Best practice guidelines for mastering the remote challenge in distributed software development. By Marko Djuric, Managing Partner, InterVenture Nearshoring GmbH, Switzerland.
The right Team Spirit instead of “Us” and “Them” Building a talented and strong distributed team from various disciplines is in any new project or venture a challenge. But the most difficult thing to find is, not necessarily people with certain skills, but an organisational and management style which allows distributed team members to develop their full potential and remain intrinsically motivated over a long period of time.
What never must happen is that your people feel disconnected and that needs a very coordinated effort for open communication and platforms that stimulate a feel of being in this together. Let people share their work openly to create a true engaging environment where the individual contributes to a team, distributed teams contribute together to the company goals and create an “Us” and not a “We” and “Them”.
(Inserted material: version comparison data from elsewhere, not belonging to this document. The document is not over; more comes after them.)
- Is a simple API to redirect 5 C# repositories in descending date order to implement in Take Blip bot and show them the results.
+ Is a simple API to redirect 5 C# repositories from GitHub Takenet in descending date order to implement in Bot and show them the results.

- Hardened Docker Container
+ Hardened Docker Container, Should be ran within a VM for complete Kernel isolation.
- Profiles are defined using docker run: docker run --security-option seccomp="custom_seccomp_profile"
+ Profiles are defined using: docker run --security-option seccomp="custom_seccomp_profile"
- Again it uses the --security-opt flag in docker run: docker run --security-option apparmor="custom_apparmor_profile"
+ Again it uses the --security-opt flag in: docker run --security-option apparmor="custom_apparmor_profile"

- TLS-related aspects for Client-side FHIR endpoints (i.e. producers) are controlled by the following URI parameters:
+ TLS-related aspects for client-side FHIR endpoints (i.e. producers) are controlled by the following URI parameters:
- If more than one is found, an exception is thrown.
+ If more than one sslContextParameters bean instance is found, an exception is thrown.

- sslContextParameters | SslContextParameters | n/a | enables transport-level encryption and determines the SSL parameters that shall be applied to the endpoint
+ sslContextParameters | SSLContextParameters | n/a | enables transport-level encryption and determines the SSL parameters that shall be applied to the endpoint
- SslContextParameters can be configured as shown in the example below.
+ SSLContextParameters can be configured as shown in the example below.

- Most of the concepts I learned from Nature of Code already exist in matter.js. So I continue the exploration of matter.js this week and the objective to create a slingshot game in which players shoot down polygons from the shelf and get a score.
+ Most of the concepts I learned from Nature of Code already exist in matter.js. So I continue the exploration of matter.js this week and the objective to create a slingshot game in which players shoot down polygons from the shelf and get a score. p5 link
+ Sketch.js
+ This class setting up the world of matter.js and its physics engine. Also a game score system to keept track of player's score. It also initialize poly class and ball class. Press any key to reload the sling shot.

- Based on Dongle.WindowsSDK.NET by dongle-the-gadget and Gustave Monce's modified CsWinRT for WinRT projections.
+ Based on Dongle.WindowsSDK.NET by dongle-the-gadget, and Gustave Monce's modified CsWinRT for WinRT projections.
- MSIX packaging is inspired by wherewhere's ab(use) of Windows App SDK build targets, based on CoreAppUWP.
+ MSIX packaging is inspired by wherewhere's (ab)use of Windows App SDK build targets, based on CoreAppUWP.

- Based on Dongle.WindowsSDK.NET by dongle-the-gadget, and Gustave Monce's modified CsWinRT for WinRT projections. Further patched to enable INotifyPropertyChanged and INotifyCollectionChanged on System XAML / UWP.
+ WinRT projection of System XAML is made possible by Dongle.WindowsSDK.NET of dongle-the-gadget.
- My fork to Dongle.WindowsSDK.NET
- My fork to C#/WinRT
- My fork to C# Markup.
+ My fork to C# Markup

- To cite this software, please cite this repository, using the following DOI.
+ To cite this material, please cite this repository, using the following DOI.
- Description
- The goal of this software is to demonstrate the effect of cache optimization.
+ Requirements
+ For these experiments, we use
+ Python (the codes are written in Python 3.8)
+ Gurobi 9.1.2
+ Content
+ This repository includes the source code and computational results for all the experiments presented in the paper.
Following are practices from our own experience which can help to overcome the challenges of distributed software development. They are meant as general guidelines as every distributed team has its own specifics and needs a tailored organisational setup.
1. Support regular Communication
Open communication is the key to successful distributed teamwork. You should minimize the overhead by having a conference room easily available for all teams. Video conferencing is a better option than voice conferencing and in today’s times technical equipment for video conferencing is in terms of price really not a big deal.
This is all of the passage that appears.